Krussha grunted, then smiled. It was unnerving. “Teach ears, bah. Dem jus’ pinkies who act biggun all, but dem gots nuthin. Kay, ooumie Margot, we’s crunchin’ dem words, but how’s ya let Da Krussha go?”

“I can’t.” The sun was beginning to fall beneath the tree line, and I didn’t want to walk back to the dig site in pitch black. Rising to my feet, and dusting another layer of dirt off me, I shrugged. “The Magos is the one in charge, not me.”

“Da Boss of dis here diggin’?” When I nodded, Krussha grunted. “Youse betta let me go, or you gonna have problems.” He gestured threateningly at me. I crossed my arms and scowled. Now this was verging on the comical. An Ork, trying to strong-arm me, while he was the one in captivity! I made a note of the threatening display, cataloguing it under an authority aspect, before looking at Krussha once more.

“Look, I have to get going, but I’m coming back tomorrow. I’ll send a servitor with food so you can eat, and when I get back, we’ll talk some more.” Boaz would have approved my humanitarian treatment of the Ork, especially now since we were on a first name basis.

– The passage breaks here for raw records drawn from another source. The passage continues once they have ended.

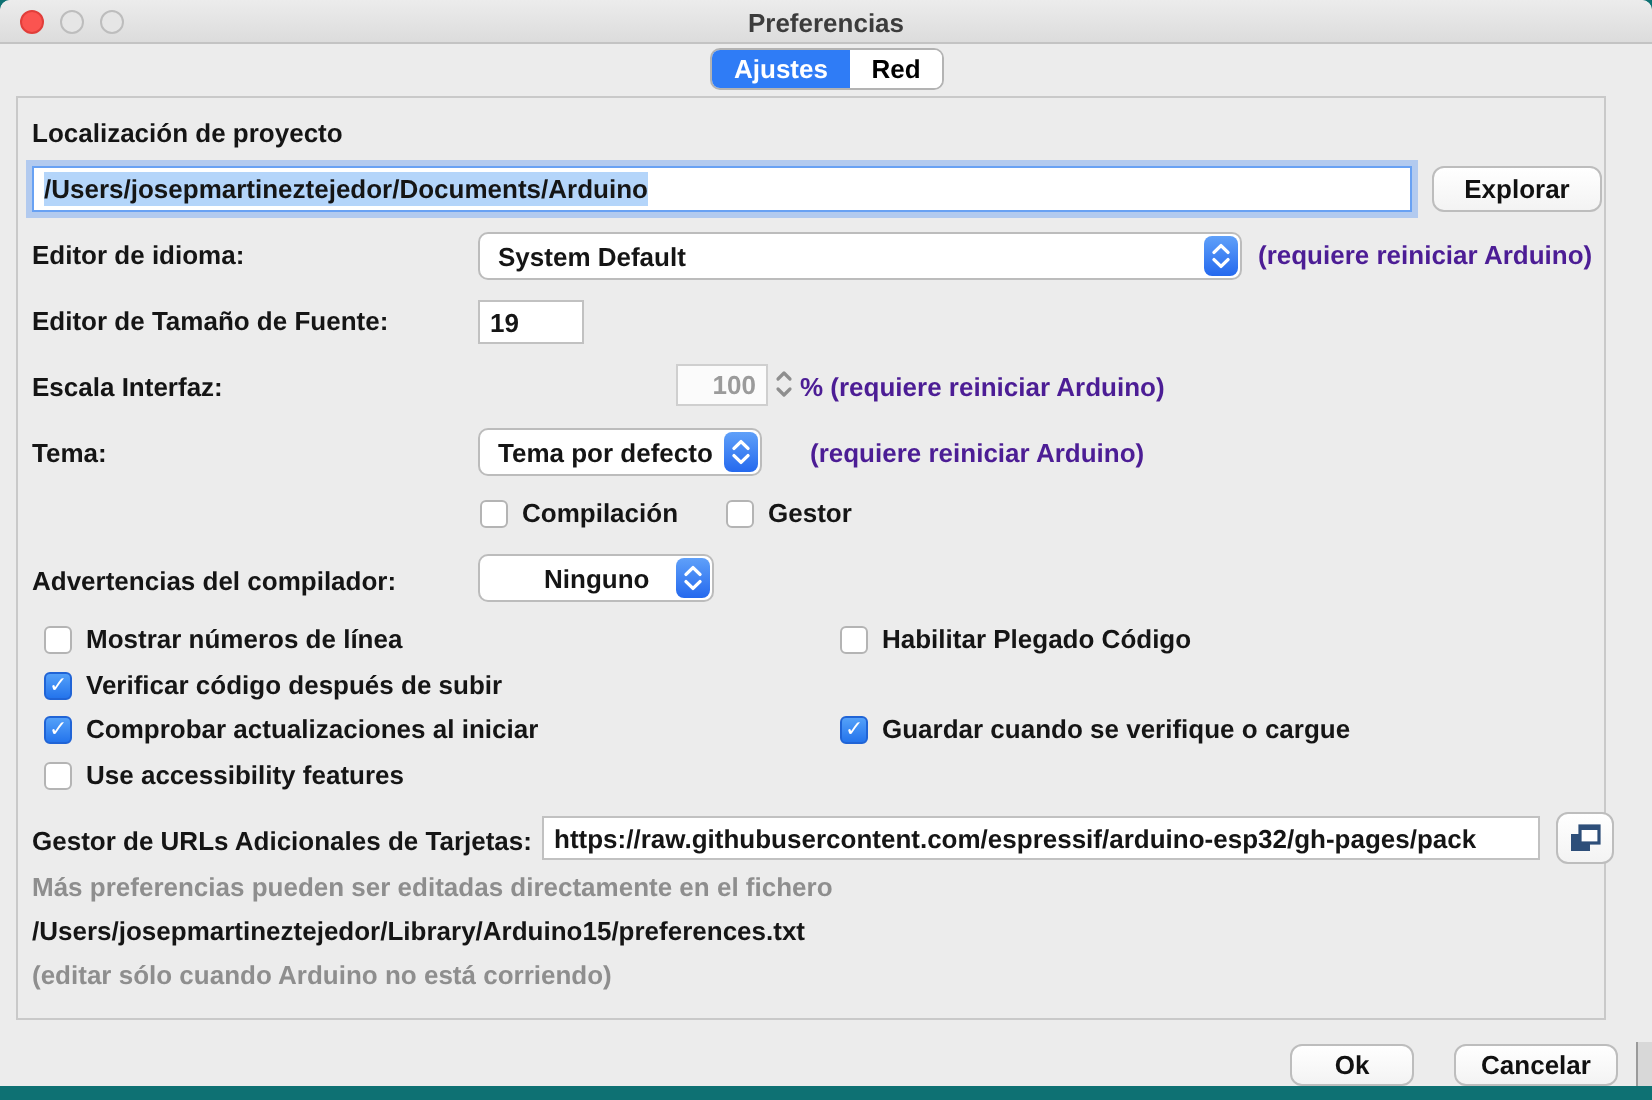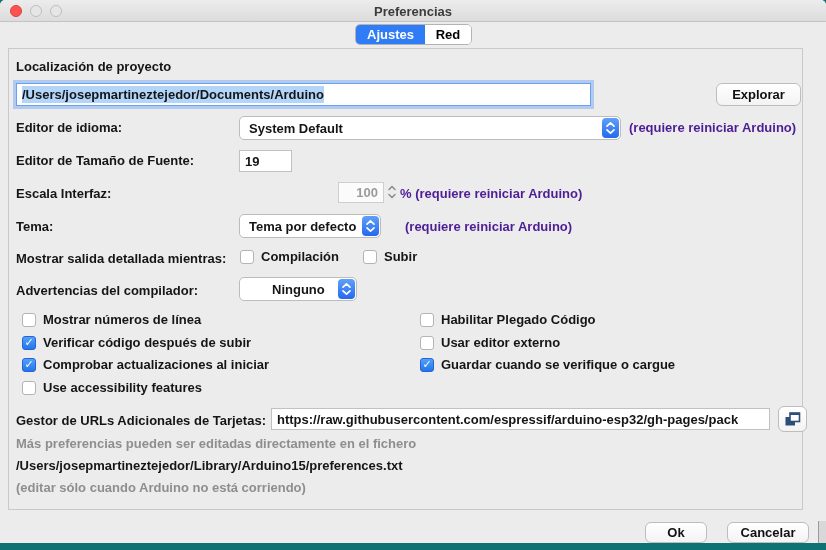"/Users/josepmartineztejedor/Documents/Ar" div.field { width: 575px -> 690px }
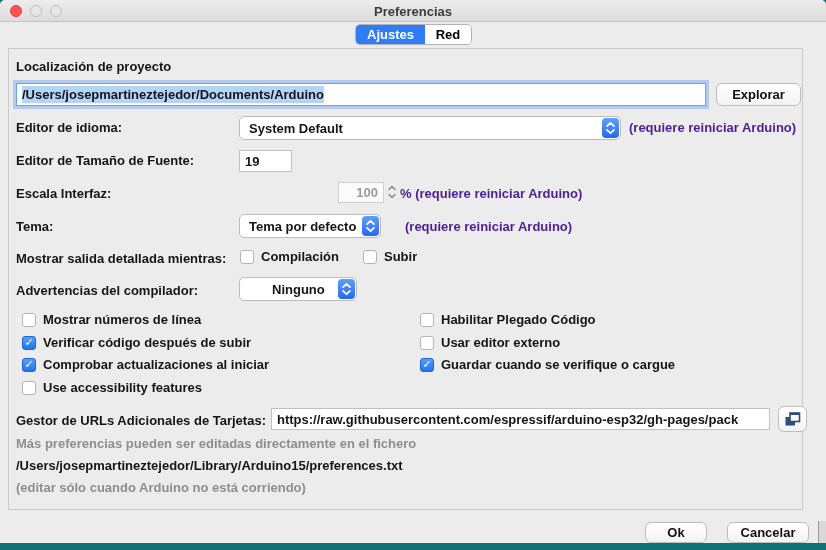"Mostrar salida detallada mientras:" div.label { html: <div>Mostrar salida detallada mientras:</div> -> none }
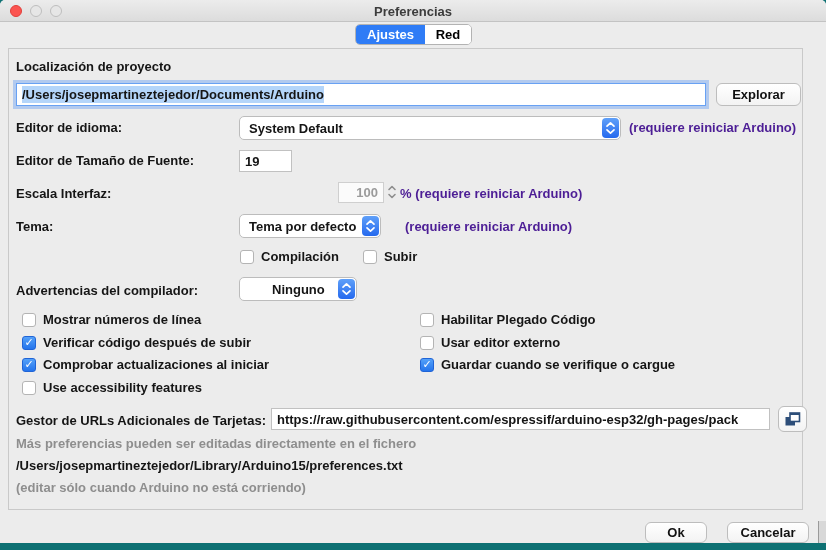"Subir" span { text: Subir -> Gestor }
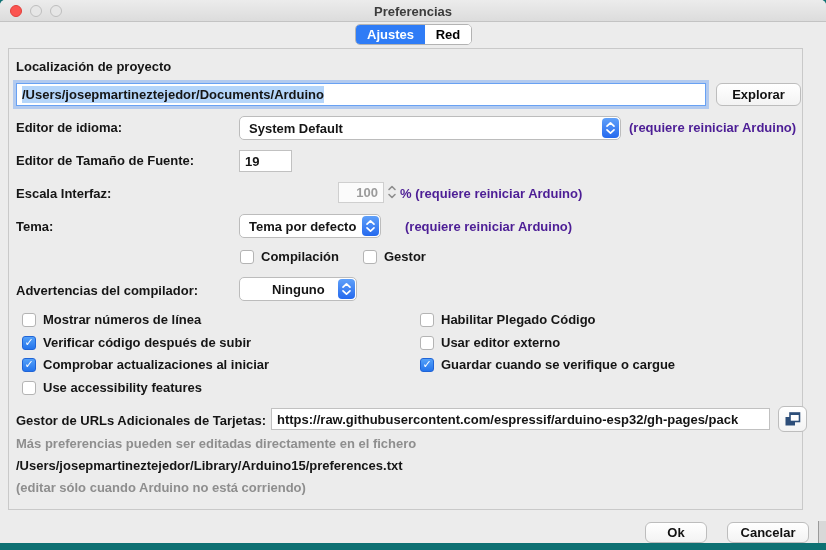"Usar editor externo" div.cbrow { html: <div> <span></span> <span>Usar editor externo</span> </div> -> none }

My plans... did not make Krussha happy. He attacked the cage again, roaring with all the ferocity his kind was known for. If he was threatening me, I didn’t understand a single word of his garbled speech. I gave a quick wave before I started up the embankment and back to the site.
________​ 
“Wut’s with dis dubba-headed birdie youse wear?” He pointed to my aquila broach, a family memento I had brought with me.

It was the following morning and I had arrived early at Krussha’s cage. The remains of last night’s meal, along with the servitor who had brought it, were tossed about in the dirt. Magos Ehrenrei wouldn’t be happy when he found out a servitor had been ripped apart, but I would tell him after I presented my report. Which could be awhile with the number of questions I wanted to ask.

I spent all of last night wracking my brain for topics. I looked at reports Boaz had composed in his younger years, taking notes on multiple subjects, and came armed for this day’s interview. I also brought Krussha breakfast, a mixture of fungus and raw meat in a plastex container. Taking my seat on the familiar crate, and watching the Ork squigherder eat his food, I powered up my data-slate, tumbling through folder runes until I found the one I wanted.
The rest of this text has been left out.